To investigate the starch structure of enzyme-modified starch, we analyzed the side chain length distribution and M_w distributions of modified starches (Figure 1 and Figure 2). As shown in Figure 2, the average M_w of the reaction products decreased sharply from 1.62 × 10⁸ to 2.09 × 10⁶ Da, indicating that amylopectin in starch was degraded into cluster units via cleavage of the inter-chain part between clusters. In the comparison of the side chain length distributions, CBAC starch had larger amounts of short chains below DP 10 and side chains ranging from DP 28–47 than the other starches (Figure 1). As shown in Table 1, CBAC had a higher water solubility than the original corn starch, which is consistent with several previous studies [33,34]. Usually, amylopectin clusters with a low M_w have higher water solubility than branched amylose [35]. The highly branched amylopectin clusters produced by the enzyme modification in this study had a higher water solubility than reported previously for amylopectin clusters [35]. Thus, the high water solubility of CBAC in our study could be due to the increase in the amount of short branches (<DP 10) and decrease in the M_w (Table 1 and Figure 1). The increase in the amount of chains in the range of DP 28–47 was likely caused by hydrolysis of the inter-chain region between amylopectin clusters. In addition, due to the branching enzymatic reaction, many short branches (<DP 10) were formed in amylopectin clusters. It has been reported that the more short branches a starch has, the more effectively it prevents syneresis [36]. In general, starches with a higher amylopectin content are known to exhibit higher freeze-thaw stability, because the numerous amylopectin branches prevent the separation of water molecules in the gel network [36,37,38].

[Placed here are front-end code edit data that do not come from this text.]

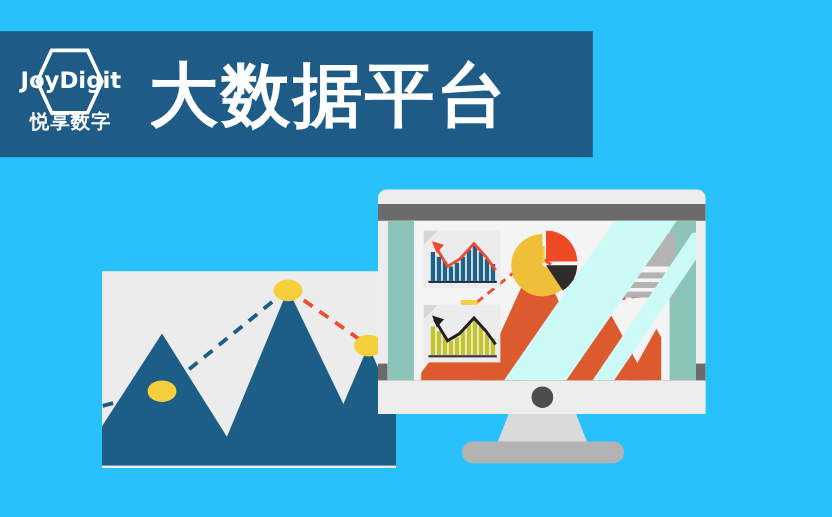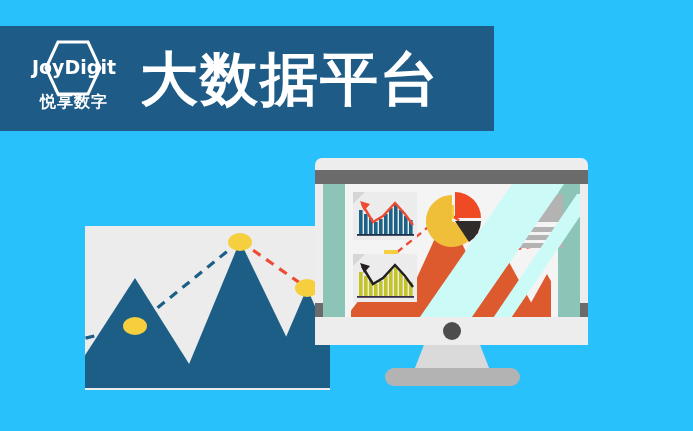--- a/index.html
+++ b/index.html
@@ -20,21 +20,21 @@
   .banner {
     position: absolute;
     left: 0;
     top: 26px;
     width: 494px;
     height: 105px;
     background: #1e5c87;
   }
   .logo-block {
     position: absolute;
-    left: 19px;
+    left: 4px;
     top: 10px;
     width: 110px;
     height: 86px;
   }
   .hexagon {
     position: absolute;
     left: 24px;
     top: 2px;
     width: 60px;
     height: 60px;
@@ -58,21 +58,21 @@
     width: 110px;
     text-align: center;
     color: #ffffff;
     font-size: 16px;
     font-weight: bold;
     letter-spacing: 1px;
     font-family: "DejaVu Sans", sans-serif;
   }
   .banner-title {
     position: absolute;
-    left: 140px;
+    left: 124px;
     top: 20px;
     color: #ffffff;
     font-size: 58px;
     font-weight: bold;
     letter-spacing: 2px;
     line-height: 66px;
     font-family: "DejaVu Sans", sans-serif;
     white-space: nowrap;
   }
 

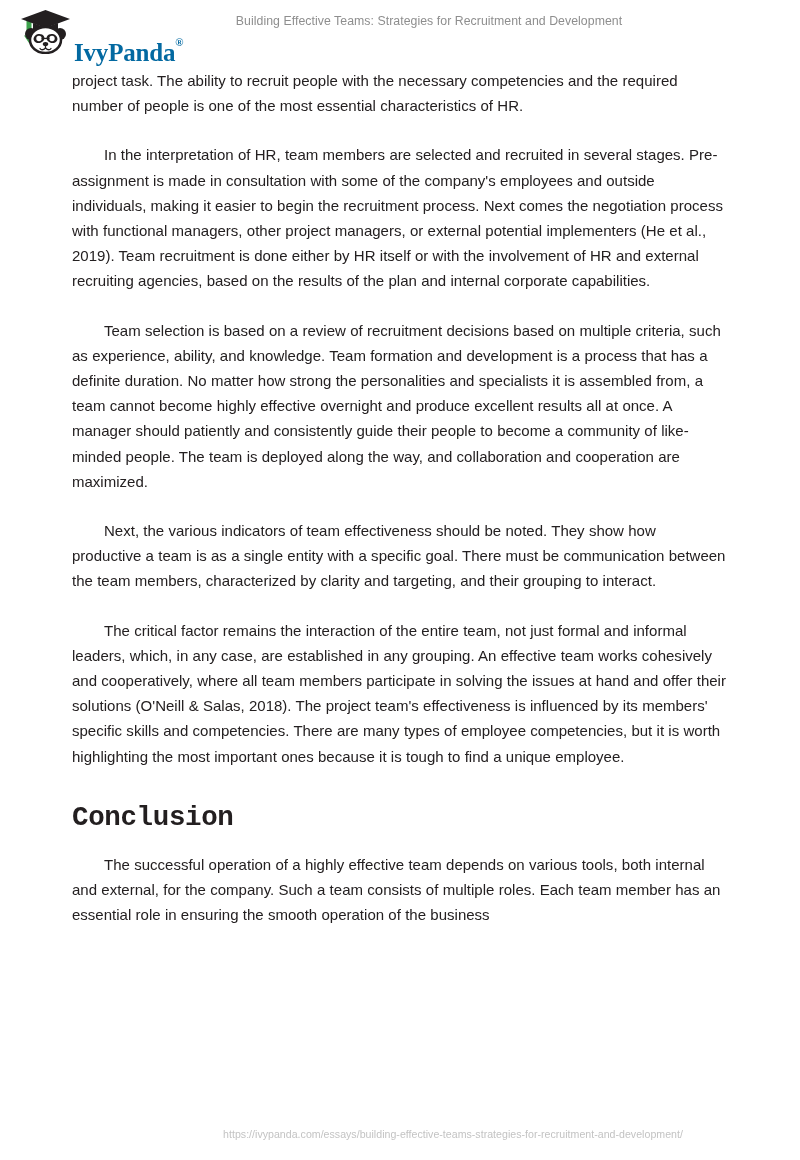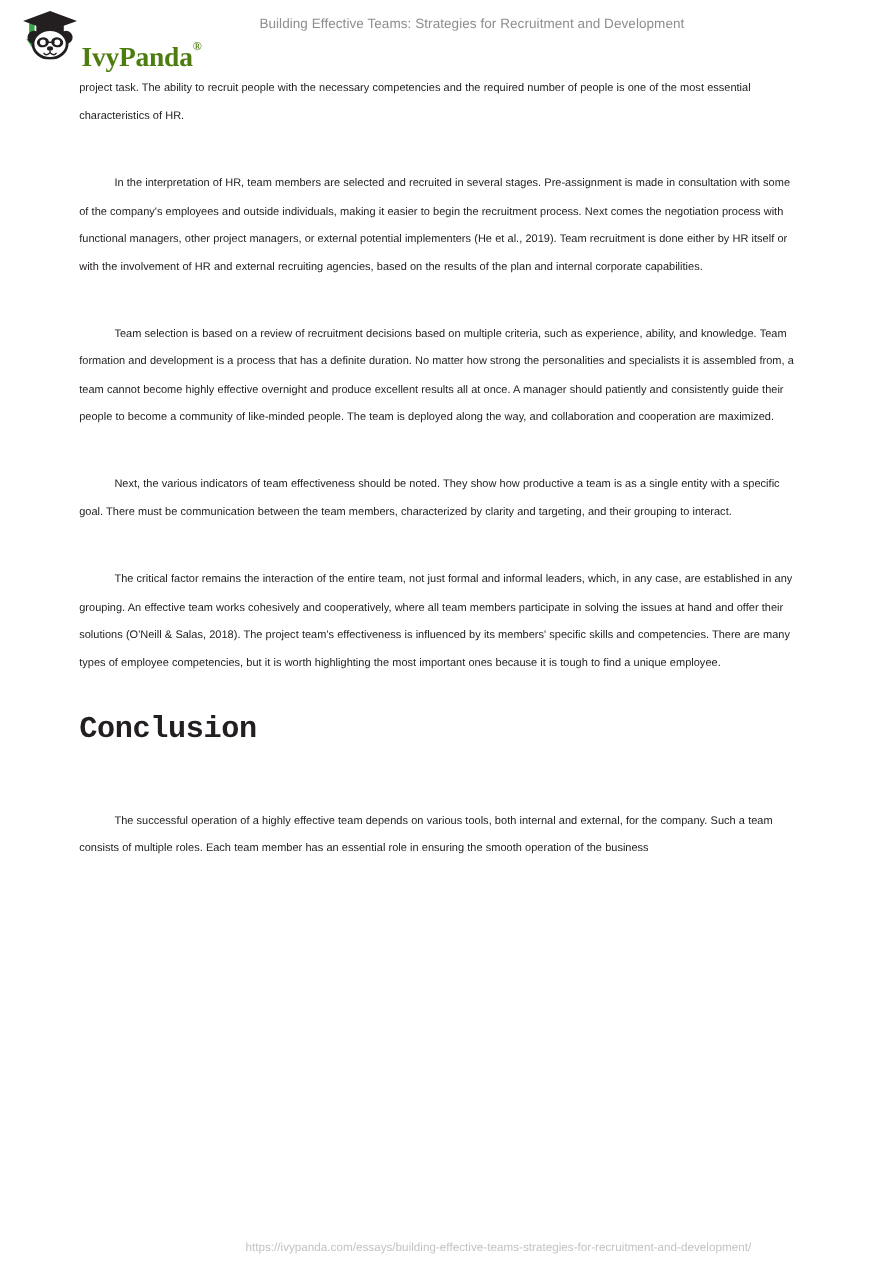--- a/index.html
+++ b/index.html
@@ -45,21 +45,21 @@
     width: 54px;
     height: 46px;
     display: block;
     flex: 0 0 auto;
   }
 
   .brand-wordmark {
     font-family: "Liberation Serif", serif;
     font-size: 25px;
     font-weight: bold;
-    color: #4d7c0f;
+    color: #0369a1;
     letter-spacing: -0.2px;
     margin-left: 2px;
     line-height: 1;
     position: relative;
     top: 1px;
     margin-top: 40px;
   }
 
   .brand-reg {
     font-family: "Liberation Serif", serif;
@@ -87,32 +87,31 @@
 
   
   .content {
     position: absolute;
     left: 72px;
     top: 68px;
     width: 657px;
   }
 
   .para {
-    font-size: 10px;
+    font-size: 15px;
     line-height: 25.2px;
     color: #242021;
     text-align: left;
     margin: 0 0 24px 0;
     letter-spacing: 0.01px;
     word-spacing: 0.1px;
   }
 
   .para.indent {
     text-indent: 32px;
-    margin-top: 36px;
   }
 
   h2.section-heading {
     font-size: 27.5px;
     font-weight: bold;
     line-height: 33px;
     color: #231f20;
     margin: 0 0 0 0;
     padding: 12px 0 18px 0;
     letter-spacing: -0.35px;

Generally, bread baked with frozen dough is undesirable in terms of its textural and staling properties [39]. In this study, doughs mixed with enzymatically modified starches were exposed to a freeze-thaw process to evaluate their freeze-thaw stability, with the changes in their textural and staling properties then analyzed (Table 2, Figure 4). Despite repeated the freeze-thawing of the frozen dough, the addition of CBAC maintained the bread volume, and resulted in lower levels of hardness and bread staling relative to a control bread, indicating that CBAC improved the water holding capacity of starch under freeze-thaw conditions. The higher the water holding capacity, the lower the hardness of the bread [15]. This result was consistent with the results of other studies [40,41] indicating that the retrogradation of bread is positively correlated with the hardening of breadcrumbs.

5. Conclusions

In this study, we developed a simple method for preparing enzymatically modified starch (CBAC) with cyclodextrin glucanotransferase (CGTase) and branching enzymes. It showed a water solubility that was seven times higher and a M_w that was 77 times lower than corn starch. The addition of CBAC maintained the characteristics of dough during a freeze-thaw process, whereas the addition of CBAC to the frozen dough resulted in an antistaling effect during storage of the resulting bread. Therefore, CBAC could be considered a beneficial agent for frozen ready meals, and should have a role in the Asian frozen food market, which is growing dramatically [42].